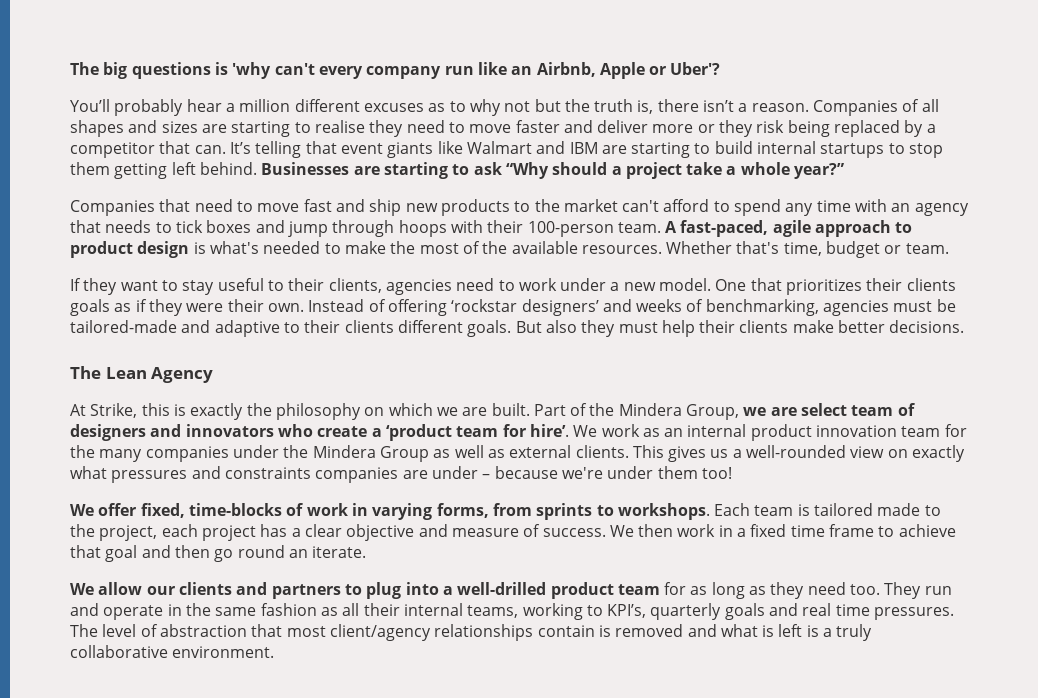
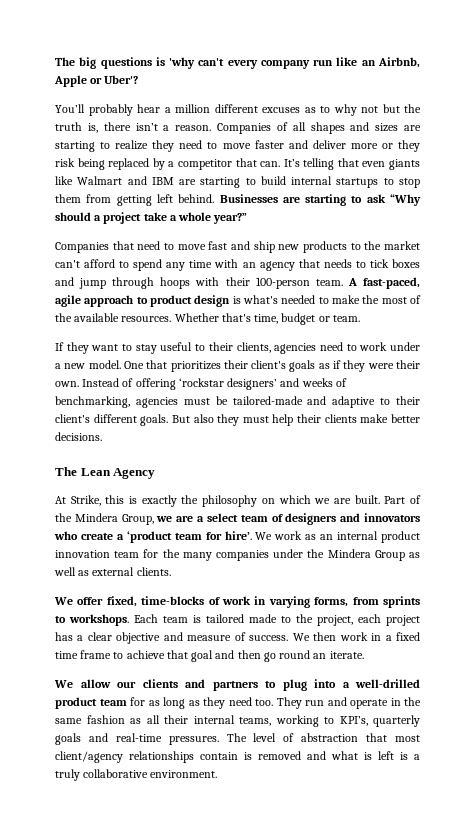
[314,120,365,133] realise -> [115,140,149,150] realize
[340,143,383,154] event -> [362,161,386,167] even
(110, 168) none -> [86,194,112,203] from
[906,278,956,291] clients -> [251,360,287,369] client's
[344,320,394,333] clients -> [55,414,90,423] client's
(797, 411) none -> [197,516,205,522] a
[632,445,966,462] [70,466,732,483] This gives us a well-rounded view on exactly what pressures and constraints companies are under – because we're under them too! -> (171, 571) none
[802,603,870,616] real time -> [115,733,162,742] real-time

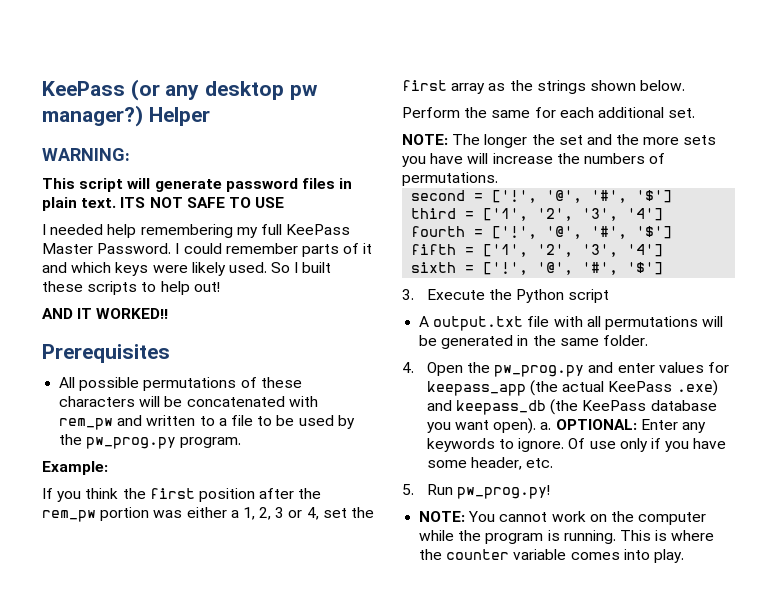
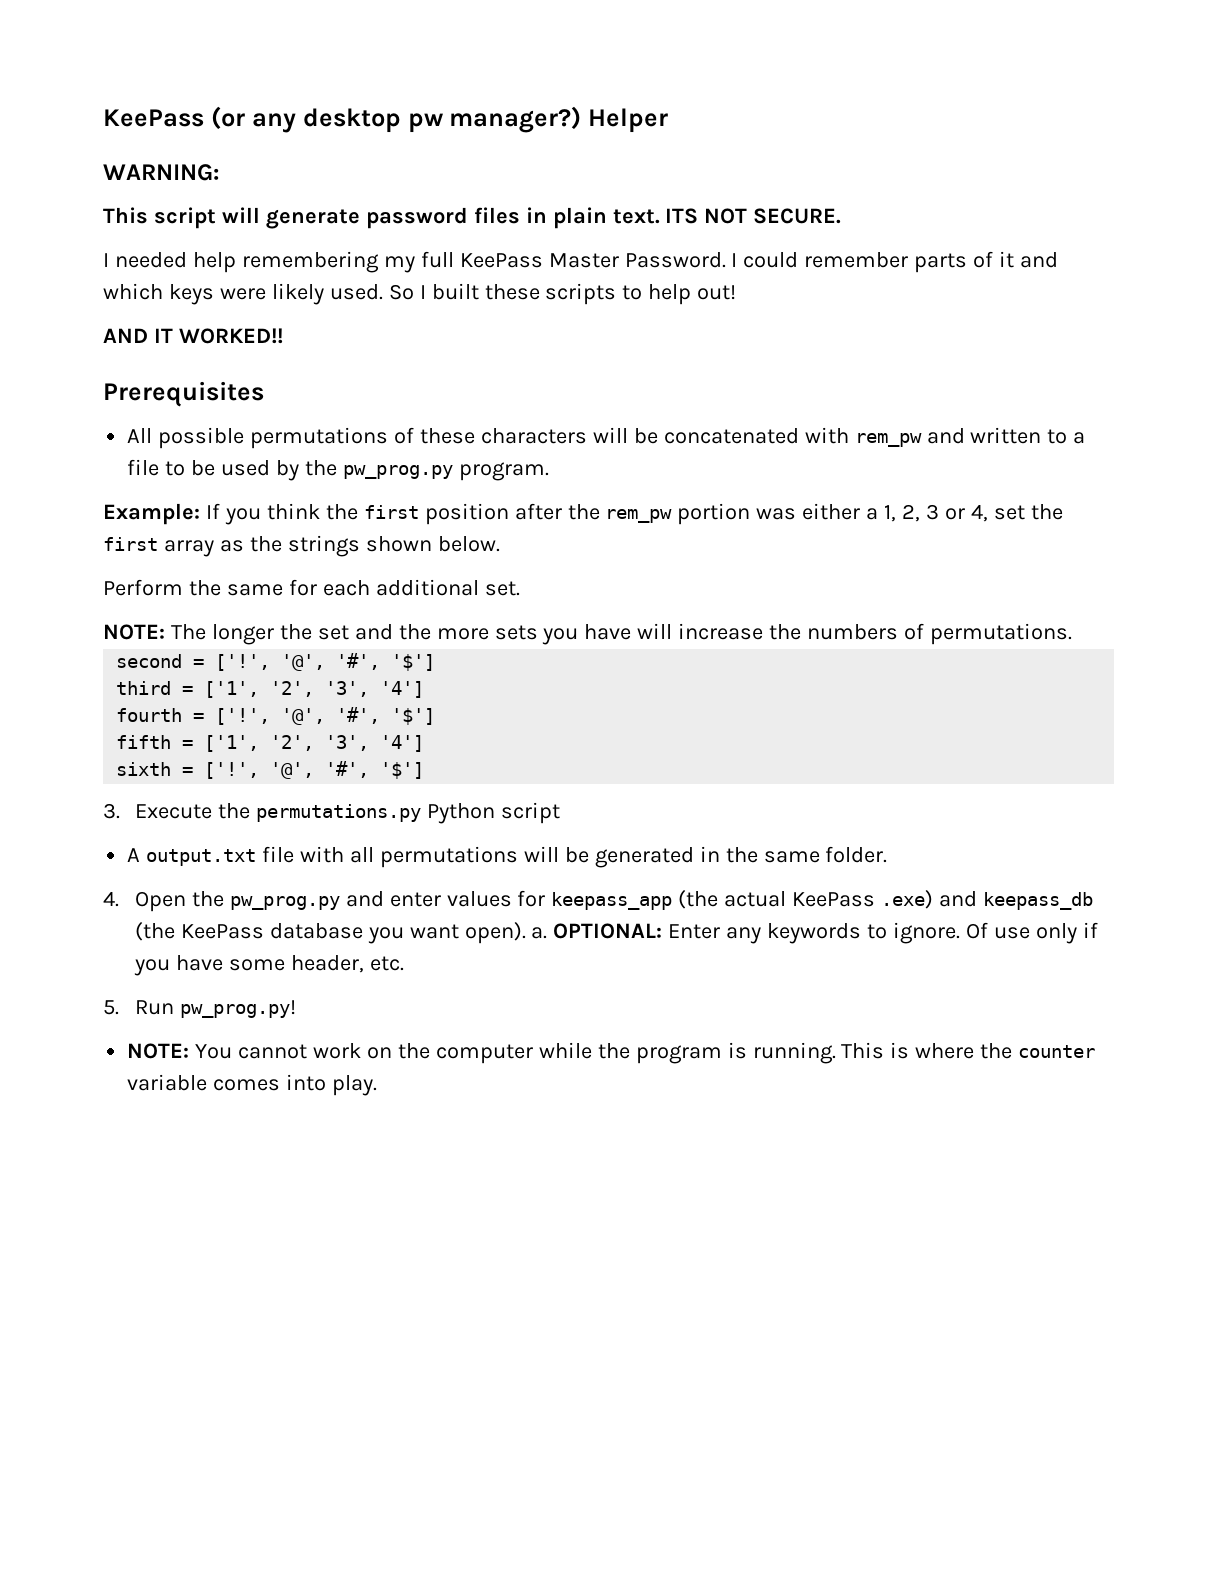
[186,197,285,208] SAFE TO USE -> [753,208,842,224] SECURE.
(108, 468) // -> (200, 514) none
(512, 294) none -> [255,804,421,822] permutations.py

------------------------------

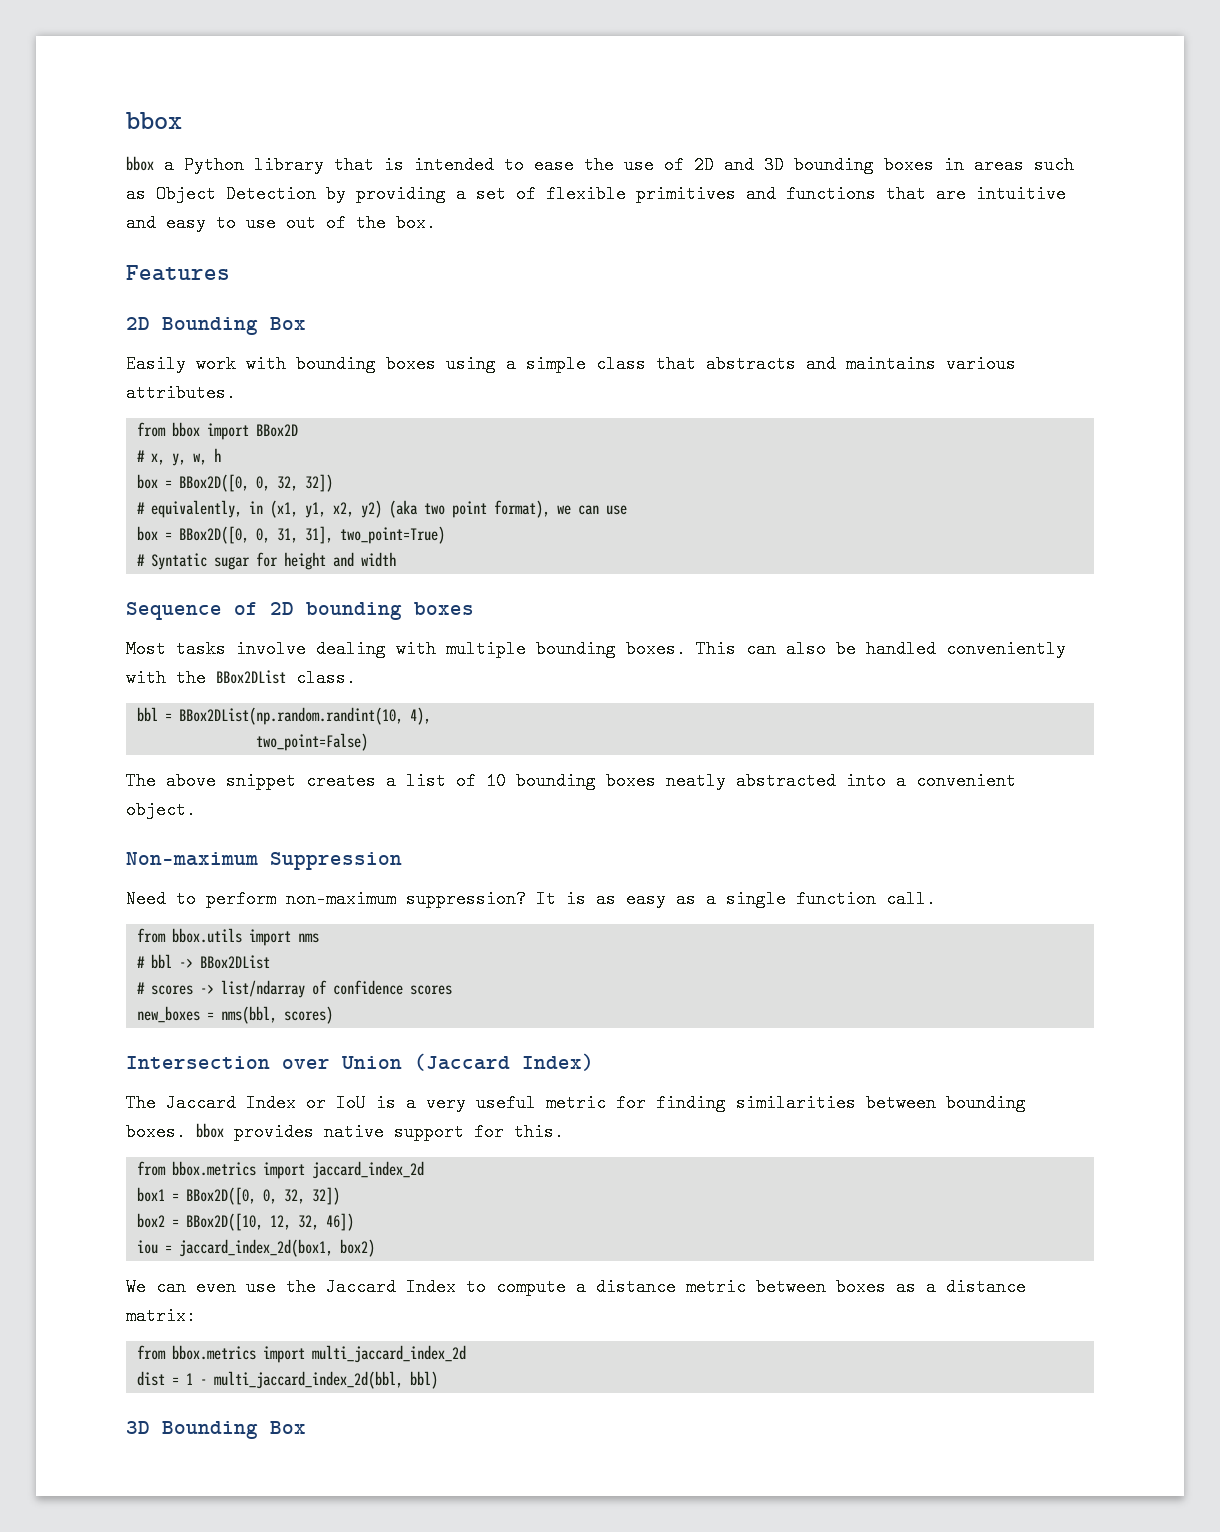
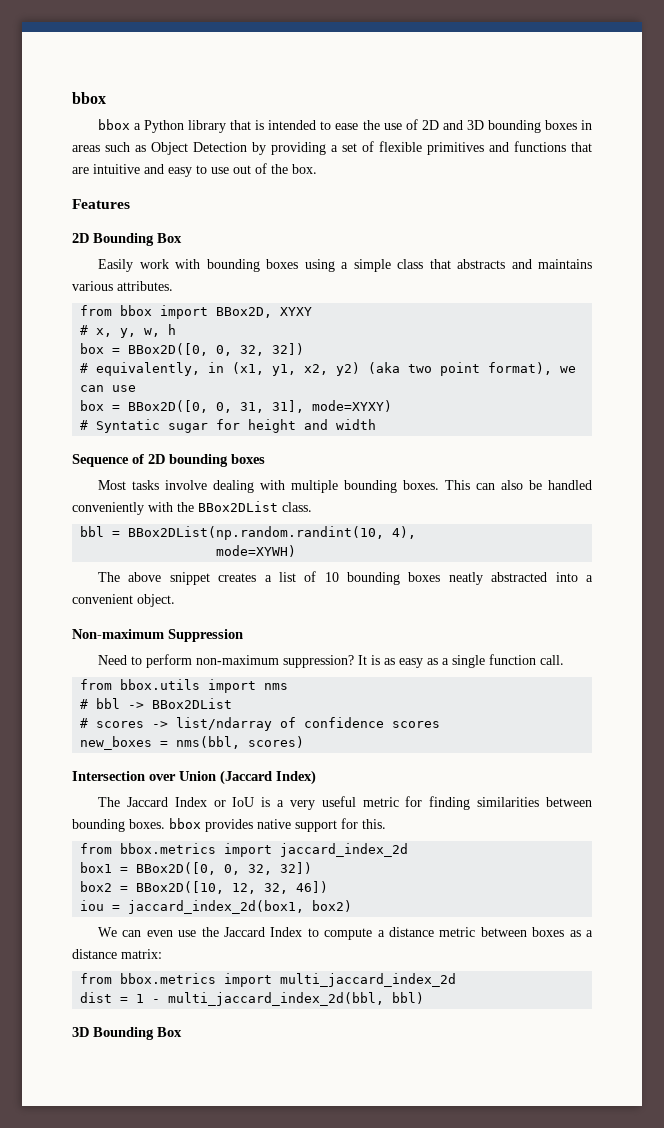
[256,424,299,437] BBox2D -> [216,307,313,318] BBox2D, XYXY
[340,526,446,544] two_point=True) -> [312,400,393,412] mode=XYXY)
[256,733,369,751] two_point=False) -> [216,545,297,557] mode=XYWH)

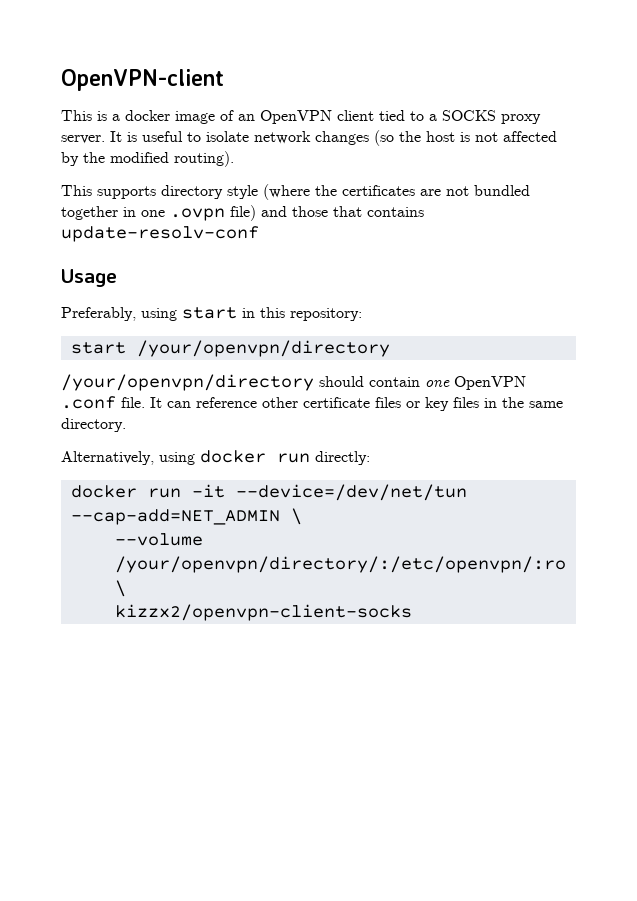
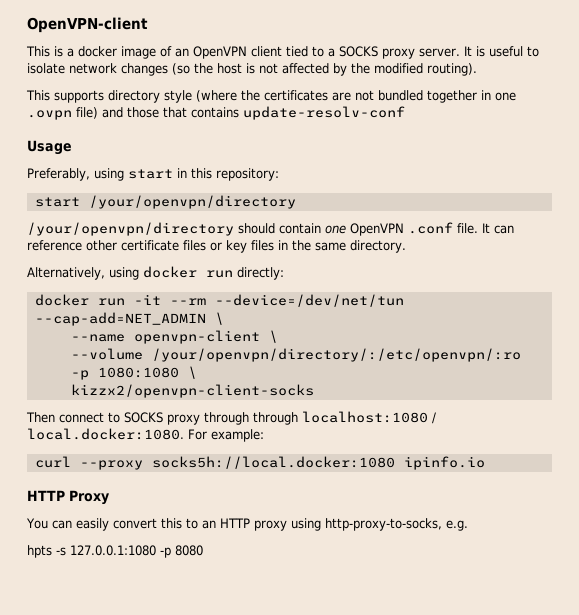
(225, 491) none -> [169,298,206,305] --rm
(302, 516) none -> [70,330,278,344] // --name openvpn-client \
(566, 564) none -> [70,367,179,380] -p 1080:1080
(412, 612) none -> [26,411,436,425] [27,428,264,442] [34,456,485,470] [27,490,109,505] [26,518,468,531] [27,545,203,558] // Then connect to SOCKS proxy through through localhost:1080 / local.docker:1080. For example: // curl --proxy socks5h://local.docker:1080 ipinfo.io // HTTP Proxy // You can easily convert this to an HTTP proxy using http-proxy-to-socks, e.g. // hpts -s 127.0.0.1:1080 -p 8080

------------------------------

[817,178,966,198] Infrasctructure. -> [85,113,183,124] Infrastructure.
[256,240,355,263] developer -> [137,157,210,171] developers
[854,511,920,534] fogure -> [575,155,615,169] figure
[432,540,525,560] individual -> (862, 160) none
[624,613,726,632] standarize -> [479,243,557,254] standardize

------------------------------

### Assigned task:
From the records above, output only the lines starting at the one containing "[256,733,369,751] two_point=False) ->" and ending at the one containing "(566, 564) none", word for word. Pictures stay out.

### Task response:
[256,733,369,751] two_point=False) -> [216,545,297,557] mode=XYWH)

(225, 491) none -> [169,298,206,305] --rm
(302, 516) none -> [70,330,278,344] // --name openvpn-client \
(566, 564) none -> [70,367,179,380] -p 1080:1080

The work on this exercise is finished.